Work order -
Pull out of the data below the stretch of lines bounded by the one containing "the service must" and the one containing "(d) Add the", both bounds included, unchanged.

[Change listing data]
↓

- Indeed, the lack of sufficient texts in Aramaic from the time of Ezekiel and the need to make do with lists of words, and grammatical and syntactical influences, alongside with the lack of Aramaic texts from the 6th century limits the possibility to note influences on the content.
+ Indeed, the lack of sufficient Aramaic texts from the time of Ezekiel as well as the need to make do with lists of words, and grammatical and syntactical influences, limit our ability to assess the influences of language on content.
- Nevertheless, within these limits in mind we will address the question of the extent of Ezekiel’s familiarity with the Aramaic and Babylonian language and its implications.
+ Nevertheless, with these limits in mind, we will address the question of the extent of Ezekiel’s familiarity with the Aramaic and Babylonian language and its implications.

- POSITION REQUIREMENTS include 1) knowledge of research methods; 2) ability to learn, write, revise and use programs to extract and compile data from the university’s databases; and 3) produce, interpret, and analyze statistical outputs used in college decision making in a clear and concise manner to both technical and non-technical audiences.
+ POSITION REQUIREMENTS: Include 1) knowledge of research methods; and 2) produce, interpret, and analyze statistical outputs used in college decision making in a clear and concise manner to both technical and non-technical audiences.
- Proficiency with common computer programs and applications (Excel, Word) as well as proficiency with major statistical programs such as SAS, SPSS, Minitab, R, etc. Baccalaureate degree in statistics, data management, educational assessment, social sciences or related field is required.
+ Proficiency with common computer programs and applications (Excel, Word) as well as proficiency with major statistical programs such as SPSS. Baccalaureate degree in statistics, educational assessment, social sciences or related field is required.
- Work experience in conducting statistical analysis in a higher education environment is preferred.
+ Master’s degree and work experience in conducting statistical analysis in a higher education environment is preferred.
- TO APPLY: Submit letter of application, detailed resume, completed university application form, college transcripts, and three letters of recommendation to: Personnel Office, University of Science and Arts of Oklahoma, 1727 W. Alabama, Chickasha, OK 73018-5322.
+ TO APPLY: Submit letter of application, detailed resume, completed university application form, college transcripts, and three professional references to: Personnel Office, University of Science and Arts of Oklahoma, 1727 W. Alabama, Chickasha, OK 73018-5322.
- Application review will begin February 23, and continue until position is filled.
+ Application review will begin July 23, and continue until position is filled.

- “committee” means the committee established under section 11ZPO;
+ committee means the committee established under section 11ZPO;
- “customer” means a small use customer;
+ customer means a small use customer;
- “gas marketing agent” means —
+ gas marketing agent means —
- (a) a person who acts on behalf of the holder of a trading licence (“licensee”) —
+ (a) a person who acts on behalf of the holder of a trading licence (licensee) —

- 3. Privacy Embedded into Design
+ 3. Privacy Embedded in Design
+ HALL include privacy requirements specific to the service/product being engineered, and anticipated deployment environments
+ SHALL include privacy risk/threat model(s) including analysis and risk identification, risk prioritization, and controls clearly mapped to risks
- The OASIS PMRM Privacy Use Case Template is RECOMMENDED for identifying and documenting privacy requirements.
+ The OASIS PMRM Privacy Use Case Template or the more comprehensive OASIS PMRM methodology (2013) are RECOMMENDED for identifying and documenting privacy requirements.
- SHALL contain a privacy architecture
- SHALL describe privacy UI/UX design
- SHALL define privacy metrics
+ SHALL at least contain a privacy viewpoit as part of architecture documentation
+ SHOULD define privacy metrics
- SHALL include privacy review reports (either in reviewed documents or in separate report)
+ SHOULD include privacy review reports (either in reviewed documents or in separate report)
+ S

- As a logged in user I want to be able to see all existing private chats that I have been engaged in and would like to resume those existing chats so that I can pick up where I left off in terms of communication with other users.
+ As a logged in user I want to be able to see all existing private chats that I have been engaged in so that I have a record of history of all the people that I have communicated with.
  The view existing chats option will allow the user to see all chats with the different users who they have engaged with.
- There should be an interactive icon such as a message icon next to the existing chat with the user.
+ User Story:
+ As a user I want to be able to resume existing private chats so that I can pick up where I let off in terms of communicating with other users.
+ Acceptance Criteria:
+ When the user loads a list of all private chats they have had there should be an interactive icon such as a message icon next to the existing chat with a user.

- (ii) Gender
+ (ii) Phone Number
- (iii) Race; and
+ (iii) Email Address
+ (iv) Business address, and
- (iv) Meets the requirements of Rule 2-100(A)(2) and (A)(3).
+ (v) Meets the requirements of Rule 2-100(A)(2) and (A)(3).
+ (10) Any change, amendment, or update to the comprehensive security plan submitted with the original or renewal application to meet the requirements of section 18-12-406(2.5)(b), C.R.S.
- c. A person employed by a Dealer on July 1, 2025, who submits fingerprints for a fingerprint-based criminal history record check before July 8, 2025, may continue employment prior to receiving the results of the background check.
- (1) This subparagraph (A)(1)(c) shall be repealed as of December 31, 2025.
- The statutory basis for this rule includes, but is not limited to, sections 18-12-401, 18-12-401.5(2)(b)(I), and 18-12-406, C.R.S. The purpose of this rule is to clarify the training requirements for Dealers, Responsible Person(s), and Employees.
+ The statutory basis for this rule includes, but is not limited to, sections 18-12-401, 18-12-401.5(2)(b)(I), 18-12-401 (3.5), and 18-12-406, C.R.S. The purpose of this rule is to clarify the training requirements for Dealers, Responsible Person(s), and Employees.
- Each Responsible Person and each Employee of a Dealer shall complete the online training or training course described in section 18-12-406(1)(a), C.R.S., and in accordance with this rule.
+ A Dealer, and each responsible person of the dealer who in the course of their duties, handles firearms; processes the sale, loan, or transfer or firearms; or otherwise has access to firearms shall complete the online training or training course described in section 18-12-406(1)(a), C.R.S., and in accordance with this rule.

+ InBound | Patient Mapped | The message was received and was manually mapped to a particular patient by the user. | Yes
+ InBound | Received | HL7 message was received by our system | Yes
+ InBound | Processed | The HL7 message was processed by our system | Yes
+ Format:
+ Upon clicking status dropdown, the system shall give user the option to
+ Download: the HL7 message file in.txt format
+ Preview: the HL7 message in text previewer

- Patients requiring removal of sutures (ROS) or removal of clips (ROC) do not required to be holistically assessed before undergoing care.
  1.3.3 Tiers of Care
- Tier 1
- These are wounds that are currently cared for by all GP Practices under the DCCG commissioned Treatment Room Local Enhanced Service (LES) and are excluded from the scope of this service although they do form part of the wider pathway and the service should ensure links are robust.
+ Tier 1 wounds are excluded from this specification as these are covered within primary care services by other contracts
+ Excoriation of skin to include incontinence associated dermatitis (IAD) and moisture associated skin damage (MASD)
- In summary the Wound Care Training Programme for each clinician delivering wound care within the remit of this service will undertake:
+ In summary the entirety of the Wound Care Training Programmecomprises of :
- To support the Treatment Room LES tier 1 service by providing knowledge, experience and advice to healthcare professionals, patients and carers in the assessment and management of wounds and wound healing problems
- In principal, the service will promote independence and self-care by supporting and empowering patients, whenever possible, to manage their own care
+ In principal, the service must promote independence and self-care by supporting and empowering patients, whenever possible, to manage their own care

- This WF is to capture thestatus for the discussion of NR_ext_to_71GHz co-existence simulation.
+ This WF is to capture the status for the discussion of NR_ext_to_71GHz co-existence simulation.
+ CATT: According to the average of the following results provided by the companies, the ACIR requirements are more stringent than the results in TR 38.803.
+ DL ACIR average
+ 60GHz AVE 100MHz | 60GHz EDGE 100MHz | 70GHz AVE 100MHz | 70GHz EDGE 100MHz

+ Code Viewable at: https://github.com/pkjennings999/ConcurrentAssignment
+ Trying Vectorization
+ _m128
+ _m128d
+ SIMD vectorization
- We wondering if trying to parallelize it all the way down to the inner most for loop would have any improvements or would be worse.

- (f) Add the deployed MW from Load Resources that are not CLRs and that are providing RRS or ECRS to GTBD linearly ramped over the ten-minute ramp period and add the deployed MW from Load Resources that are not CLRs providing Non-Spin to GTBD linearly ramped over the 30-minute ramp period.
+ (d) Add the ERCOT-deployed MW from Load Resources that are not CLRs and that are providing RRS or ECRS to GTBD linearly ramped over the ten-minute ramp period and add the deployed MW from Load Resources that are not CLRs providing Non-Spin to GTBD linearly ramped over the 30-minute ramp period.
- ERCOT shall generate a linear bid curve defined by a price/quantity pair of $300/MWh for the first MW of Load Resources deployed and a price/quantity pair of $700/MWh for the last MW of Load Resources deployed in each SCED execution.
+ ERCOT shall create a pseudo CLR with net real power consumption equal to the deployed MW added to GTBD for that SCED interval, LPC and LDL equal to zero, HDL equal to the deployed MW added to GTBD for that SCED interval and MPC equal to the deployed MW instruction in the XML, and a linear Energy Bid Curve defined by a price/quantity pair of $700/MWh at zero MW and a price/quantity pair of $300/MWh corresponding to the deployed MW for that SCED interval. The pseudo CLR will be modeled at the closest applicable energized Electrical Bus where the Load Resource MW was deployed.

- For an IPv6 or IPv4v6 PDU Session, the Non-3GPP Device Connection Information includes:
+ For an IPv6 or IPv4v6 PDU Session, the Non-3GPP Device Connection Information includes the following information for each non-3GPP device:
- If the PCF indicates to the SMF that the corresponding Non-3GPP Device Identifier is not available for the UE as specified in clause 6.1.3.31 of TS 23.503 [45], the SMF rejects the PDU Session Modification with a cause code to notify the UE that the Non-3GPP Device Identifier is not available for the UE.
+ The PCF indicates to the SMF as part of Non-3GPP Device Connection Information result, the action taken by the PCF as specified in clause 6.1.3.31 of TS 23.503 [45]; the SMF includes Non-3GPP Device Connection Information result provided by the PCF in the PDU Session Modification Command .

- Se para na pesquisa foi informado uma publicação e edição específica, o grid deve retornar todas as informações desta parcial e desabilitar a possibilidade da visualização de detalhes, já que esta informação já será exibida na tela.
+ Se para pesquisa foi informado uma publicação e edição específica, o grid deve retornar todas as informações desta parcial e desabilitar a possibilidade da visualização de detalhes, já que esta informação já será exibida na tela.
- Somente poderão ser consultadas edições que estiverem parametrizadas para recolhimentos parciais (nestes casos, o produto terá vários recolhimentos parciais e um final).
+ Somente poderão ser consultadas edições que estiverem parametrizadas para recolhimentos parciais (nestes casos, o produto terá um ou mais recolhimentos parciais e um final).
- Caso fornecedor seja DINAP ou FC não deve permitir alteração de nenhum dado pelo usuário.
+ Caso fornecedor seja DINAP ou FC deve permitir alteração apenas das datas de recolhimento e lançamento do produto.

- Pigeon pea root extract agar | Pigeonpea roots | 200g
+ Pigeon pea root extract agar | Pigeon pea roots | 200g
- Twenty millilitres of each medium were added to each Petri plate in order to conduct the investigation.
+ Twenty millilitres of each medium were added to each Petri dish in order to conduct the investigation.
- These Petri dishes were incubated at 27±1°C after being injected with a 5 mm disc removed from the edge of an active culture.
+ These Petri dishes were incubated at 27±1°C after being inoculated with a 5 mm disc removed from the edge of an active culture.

↑

Result for this exercise -
+ In principal, the service must promote independence and self-care by supporting and empowering patients, whenever possible, to manage their own care

- This WF is to capture thestatus for the discussion of NR_ext_to_71GHz co-existence simulation.
+ This WF is to capture the status for the discussion of NR_ext_to_71GHz co-existence simulation.
+ CATT: According to the average of the following results provided by the companies, the ACIR requirements are more stringent than the results in TR 38.803.
+ DL ACIR average
+ 60GHz AVE 100MHz | 60GHz EDGE 100MHz | 70GHz AVE 100MHz | 70GHz EDGE 100MHz

+ Code Viewable at: https://github.com/pkjennings999/ConcurrentAssignment
+ Trying Vectorization
+ _m128
+ _m128d
+ SIMD vectorization
- We wondering if trying to parallelize it all the way down to the inner most for loop would have any improvements or would be worse.

- (f) Add the deployed MW from Load Resources that are not CLRs and that are providing RRS or ECRS to GTBD linearly ramped over the ten-minute ramp period and add the deployed MW from Load Resources that are not CLRs providing Non-Spin to GTBD linearly ramped over the 30-minute ramp period.
+ (d) Add the ERCOT-deployed MW from Load Resources that are not CLRs and that are providing RRS or ECRS to GTBD linearly ramped over the ten-minute ramp period and add the deployed MW from Load Resources that are not CLRs providing Non-Spin to GTBD linearly ramped over the 30-minute ramp period.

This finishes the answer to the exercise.